YOUR INSTRUCTIONS. Check each line of the records below for the word "circle" and copy those where it appears.

(Web interface edit records)
********************

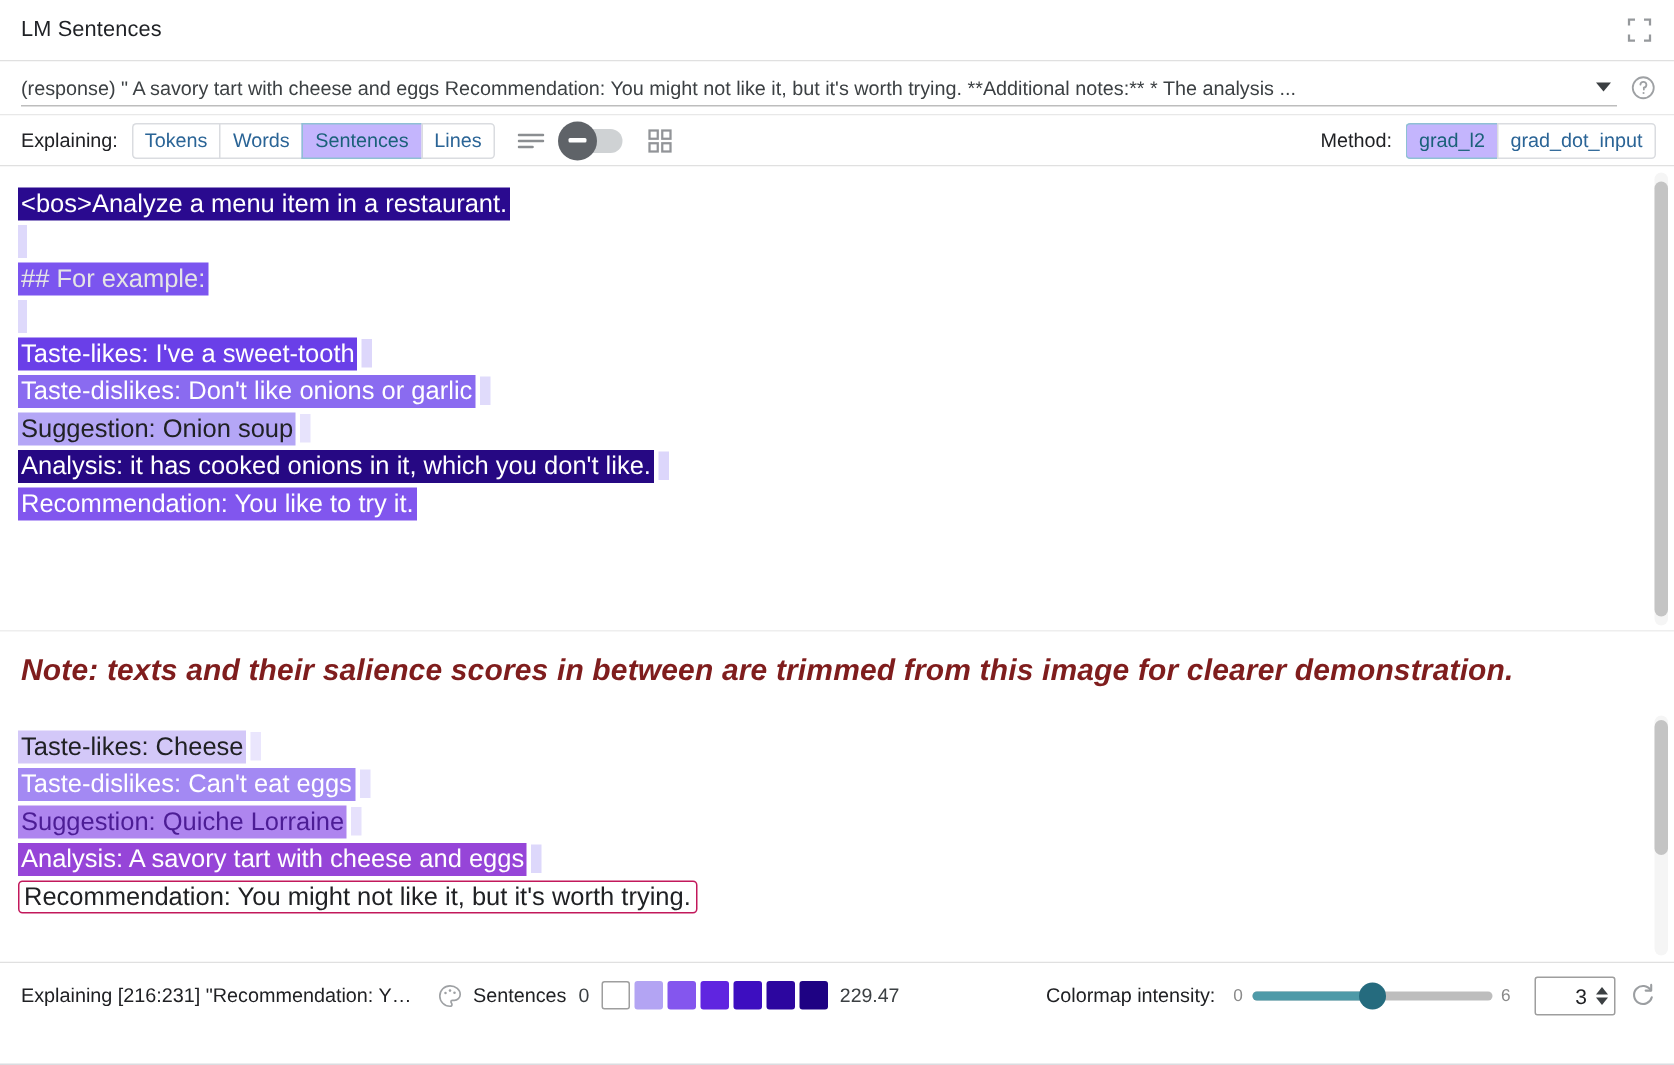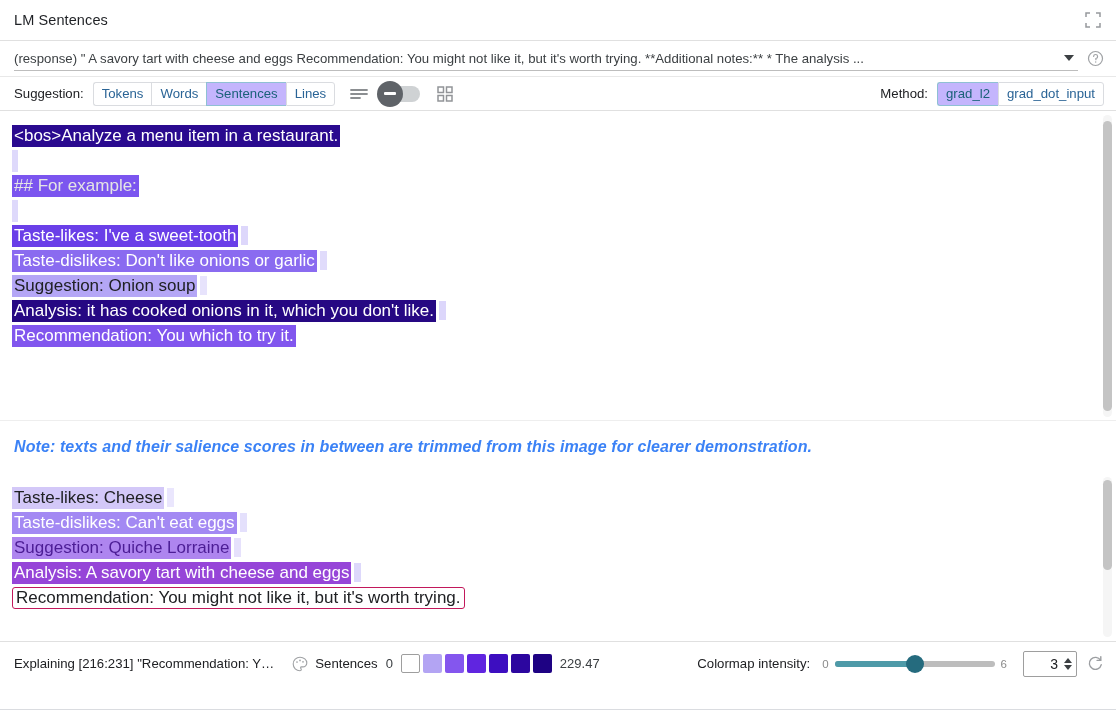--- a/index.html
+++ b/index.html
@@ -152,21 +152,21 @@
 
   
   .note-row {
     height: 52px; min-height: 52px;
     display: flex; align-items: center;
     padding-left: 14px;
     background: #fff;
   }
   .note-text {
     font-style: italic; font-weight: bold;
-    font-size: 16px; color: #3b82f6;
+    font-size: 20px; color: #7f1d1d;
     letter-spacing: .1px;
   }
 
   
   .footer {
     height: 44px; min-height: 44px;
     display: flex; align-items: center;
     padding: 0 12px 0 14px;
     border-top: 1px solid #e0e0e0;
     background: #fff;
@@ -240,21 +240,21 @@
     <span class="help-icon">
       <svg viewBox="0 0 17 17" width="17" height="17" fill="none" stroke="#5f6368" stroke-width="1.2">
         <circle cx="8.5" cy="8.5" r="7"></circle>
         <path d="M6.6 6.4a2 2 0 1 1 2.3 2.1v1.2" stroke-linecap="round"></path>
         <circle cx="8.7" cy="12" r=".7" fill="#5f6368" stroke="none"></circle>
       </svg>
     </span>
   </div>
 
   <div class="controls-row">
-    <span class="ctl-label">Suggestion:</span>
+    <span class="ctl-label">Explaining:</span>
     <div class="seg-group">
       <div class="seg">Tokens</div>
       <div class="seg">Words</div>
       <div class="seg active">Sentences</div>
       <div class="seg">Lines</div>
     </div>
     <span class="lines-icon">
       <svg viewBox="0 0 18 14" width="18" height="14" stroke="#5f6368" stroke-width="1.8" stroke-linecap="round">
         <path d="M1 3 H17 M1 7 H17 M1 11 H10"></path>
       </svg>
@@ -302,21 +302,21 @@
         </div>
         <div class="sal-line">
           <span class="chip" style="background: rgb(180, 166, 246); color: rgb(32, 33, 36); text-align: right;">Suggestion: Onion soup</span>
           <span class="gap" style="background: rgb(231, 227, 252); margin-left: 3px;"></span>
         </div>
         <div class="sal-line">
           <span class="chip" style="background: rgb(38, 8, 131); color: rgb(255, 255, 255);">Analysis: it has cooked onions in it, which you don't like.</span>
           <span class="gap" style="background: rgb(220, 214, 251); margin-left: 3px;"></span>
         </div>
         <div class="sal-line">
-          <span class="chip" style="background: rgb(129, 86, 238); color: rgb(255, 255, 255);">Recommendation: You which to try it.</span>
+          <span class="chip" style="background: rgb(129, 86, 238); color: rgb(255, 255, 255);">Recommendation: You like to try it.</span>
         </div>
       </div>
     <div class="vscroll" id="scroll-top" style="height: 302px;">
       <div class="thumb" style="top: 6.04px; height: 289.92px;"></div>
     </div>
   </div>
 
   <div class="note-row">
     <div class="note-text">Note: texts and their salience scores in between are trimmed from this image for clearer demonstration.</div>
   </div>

********************

OUTPUT OF THE EXERCISE.
         <circle cx="8.5" cy="8.5" r="7"></circle>
         <circle cx="8.7" cy="12" r=".7" fill="#5f6368" stroke="none"></circle>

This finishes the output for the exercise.